クローン人間の僕と人間の彼女

俺は暗闇に突き落とされた気持ちになった…。


もしかして…
親父が治療を拒んだのも俺のせいなのか?

俺さえ居なければ…
親父もお袋もまだ生きていたかもしれないのに…。


俺さえ居なければっ!!

呆然とする俺に、医者が言った。


「だから貴方は生きないといけない。お母さんの為にも、頑張って治療を続けましょう」

「……はい」


親父もお袋も亡くなった今、俺は一人で病気と闘わなければいけない怖さと、俺だけが生きている罪悪感で、いっぱいだった。

俺はこの先どうすればいいんだ…?

葬儀を終え、近藤と功太が帰ると、当たり前だけど俺は一人ぼっちになった。

俺しか居ない家は静かすぎる程静かで、余計な事ばかり考える。


久し振りに顔を出すか…。

俺はバーに向かった。


「いらっしゃい。
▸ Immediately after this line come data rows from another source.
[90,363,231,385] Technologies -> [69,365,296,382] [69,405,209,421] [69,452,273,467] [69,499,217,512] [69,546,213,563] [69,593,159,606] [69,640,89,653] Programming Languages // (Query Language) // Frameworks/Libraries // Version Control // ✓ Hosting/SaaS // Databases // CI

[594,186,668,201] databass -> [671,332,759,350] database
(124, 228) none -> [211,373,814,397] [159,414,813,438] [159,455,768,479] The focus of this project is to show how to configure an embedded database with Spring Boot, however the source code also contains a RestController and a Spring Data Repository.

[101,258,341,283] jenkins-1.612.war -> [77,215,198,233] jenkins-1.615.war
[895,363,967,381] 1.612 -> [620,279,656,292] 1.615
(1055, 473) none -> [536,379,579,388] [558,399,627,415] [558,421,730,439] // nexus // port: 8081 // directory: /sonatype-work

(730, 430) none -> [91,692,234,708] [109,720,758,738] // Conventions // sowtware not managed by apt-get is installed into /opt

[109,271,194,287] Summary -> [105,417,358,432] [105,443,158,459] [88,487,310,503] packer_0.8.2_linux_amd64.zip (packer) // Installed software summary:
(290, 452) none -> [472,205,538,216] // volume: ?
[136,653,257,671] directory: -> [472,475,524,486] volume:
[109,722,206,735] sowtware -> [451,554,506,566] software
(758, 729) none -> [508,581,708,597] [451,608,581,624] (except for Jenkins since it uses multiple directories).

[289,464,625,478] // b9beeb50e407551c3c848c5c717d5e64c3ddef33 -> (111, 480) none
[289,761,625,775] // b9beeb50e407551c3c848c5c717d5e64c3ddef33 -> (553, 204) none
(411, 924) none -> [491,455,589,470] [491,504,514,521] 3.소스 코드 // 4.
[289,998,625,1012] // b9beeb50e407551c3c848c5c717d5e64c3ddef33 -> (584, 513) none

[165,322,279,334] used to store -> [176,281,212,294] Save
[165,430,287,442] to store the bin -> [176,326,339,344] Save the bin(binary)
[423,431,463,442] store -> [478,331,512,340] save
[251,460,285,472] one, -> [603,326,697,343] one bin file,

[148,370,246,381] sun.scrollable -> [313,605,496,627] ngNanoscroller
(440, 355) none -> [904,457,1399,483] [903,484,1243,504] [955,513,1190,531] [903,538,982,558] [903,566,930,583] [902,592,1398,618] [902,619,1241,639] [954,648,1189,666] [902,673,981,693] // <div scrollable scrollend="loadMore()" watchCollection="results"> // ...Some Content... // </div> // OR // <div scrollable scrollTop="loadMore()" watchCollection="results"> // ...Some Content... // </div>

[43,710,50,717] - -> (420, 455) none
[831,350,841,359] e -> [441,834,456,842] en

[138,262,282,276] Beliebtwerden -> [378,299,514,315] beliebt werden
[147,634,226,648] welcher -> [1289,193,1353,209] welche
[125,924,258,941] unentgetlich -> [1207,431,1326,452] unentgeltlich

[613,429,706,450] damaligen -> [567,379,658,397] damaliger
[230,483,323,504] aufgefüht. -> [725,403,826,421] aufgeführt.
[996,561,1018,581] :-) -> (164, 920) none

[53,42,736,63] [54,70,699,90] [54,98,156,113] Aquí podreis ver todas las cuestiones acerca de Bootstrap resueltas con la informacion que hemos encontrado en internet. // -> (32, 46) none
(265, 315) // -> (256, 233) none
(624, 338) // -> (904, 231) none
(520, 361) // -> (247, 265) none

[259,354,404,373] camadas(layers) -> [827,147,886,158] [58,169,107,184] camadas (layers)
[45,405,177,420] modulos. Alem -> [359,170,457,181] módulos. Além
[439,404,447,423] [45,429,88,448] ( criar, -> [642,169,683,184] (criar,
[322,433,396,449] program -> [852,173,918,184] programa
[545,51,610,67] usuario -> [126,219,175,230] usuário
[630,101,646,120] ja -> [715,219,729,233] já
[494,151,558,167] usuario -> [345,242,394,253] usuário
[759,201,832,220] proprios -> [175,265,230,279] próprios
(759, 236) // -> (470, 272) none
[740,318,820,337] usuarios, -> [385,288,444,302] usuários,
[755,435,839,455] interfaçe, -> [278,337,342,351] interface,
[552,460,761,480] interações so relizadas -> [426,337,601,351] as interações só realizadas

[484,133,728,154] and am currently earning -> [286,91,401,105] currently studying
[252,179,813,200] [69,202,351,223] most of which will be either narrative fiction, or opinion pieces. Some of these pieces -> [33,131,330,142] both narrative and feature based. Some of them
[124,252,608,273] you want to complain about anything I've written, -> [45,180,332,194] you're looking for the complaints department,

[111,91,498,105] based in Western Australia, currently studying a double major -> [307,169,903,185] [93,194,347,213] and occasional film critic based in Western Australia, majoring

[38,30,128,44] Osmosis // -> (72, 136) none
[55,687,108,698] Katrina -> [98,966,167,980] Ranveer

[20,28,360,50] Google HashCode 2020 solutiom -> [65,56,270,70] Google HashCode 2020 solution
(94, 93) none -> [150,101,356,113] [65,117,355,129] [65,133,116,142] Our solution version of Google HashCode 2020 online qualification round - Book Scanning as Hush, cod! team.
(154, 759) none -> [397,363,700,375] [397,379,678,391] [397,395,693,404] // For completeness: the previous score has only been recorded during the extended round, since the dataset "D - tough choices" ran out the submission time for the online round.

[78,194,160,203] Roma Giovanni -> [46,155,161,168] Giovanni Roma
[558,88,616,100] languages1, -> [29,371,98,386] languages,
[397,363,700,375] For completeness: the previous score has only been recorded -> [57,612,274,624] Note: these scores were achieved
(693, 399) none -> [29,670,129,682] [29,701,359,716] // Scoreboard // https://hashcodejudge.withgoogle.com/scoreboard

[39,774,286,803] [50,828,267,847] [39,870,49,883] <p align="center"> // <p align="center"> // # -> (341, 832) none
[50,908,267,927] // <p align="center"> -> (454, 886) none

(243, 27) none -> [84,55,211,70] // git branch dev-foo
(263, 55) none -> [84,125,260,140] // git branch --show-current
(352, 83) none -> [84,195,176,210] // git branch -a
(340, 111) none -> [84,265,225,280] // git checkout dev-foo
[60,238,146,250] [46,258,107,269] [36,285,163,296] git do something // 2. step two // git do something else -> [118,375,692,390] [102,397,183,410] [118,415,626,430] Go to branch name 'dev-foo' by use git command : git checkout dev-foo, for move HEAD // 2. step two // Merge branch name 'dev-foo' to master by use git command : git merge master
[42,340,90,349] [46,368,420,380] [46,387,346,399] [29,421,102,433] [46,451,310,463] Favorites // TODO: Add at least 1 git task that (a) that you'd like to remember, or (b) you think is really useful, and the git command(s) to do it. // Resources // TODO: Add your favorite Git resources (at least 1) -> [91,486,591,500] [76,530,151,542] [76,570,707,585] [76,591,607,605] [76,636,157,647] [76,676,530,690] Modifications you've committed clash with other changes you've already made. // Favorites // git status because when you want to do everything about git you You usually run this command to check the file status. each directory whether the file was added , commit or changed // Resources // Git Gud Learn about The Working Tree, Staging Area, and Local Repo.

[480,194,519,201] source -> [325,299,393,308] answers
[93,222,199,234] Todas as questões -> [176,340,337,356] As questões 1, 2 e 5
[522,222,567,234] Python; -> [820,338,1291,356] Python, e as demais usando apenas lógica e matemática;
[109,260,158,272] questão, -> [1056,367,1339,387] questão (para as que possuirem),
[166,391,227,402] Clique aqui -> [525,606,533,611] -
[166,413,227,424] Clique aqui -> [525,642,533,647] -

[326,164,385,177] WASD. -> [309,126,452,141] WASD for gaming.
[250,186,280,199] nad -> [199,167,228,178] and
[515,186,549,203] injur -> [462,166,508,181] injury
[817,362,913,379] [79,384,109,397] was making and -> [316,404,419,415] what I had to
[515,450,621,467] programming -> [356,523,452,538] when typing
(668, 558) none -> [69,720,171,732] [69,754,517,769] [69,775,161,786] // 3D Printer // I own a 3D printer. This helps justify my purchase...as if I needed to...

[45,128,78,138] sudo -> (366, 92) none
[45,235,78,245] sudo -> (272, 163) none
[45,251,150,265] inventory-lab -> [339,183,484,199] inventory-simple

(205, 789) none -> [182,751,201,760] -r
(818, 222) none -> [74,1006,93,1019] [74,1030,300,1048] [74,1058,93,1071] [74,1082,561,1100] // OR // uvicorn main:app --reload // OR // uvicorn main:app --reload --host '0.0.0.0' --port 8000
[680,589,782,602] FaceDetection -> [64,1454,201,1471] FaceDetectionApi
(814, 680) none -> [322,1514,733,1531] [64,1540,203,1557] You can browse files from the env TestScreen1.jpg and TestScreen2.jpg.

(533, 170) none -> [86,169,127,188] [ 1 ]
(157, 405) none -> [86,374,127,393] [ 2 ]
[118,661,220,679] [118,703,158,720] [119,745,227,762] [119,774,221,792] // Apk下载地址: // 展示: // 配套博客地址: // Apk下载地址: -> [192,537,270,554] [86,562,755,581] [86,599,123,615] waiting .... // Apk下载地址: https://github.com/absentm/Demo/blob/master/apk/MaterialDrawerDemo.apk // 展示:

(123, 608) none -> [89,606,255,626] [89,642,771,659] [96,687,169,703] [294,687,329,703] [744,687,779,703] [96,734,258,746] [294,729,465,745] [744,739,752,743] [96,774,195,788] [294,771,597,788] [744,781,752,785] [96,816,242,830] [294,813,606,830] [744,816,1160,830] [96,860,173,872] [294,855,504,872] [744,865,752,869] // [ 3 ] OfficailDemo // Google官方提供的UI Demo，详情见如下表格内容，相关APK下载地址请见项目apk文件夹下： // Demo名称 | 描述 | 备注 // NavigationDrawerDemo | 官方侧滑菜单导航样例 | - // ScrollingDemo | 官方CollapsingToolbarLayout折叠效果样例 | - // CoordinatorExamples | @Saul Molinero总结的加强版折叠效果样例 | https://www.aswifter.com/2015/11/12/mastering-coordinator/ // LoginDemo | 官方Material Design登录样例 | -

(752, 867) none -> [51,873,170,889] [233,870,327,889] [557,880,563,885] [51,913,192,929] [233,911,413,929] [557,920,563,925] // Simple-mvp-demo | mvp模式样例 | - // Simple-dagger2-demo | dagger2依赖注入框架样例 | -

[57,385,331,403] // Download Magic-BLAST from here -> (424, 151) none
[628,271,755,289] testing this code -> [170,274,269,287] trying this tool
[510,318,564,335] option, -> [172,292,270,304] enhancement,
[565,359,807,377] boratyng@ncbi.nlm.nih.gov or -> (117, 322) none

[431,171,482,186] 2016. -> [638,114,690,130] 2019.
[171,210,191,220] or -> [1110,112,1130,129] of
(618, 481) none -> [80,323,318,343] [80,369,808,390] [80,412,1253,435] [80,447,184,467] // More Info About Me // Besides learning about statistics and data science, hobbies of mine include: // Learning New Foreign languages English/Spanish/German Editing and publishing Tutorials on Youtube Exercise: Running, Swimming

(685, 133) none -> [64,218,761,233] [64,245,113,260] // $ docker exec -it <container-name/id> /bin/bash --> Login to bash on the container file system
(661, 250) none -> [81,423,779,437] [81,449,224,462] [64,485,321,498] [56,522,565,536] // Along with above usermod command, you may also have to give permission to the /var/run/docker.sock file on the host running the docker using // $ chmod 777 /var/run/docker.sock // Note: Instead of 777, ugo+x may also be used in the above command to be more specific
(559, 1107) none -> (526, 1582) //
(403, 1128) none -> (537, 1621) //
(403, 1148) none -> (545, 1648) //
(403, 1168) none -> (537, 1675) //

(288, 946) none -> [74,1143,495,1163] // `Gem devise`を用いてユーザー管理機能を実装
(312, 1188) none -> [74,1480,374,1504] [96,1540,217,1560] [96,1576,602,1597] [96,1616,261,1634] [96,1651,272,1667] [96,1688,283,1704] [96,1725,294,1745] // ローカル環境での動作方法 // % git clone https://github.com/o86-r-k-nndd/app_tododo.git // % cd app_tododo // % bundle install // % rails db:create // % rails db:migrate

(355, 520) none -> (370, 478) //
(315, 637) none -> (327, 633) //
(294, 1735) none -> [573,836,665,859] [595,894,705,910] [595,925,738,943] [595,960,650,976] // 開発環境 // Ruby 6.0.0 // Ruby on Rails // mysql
あれ?随分と久し振りだね」


マスターはそう言って笑った。


「最近色々と忙しかったからな…」

「何飲む?」

「…マティーニ」

「何?家で何かあったの?」


マスターは、こんなに久し振りでも、俺の癖を覚えているみたいだ。


「死んだんだ…」


そう言って俺は、マスターに差し出されたマティーニを飲み干した。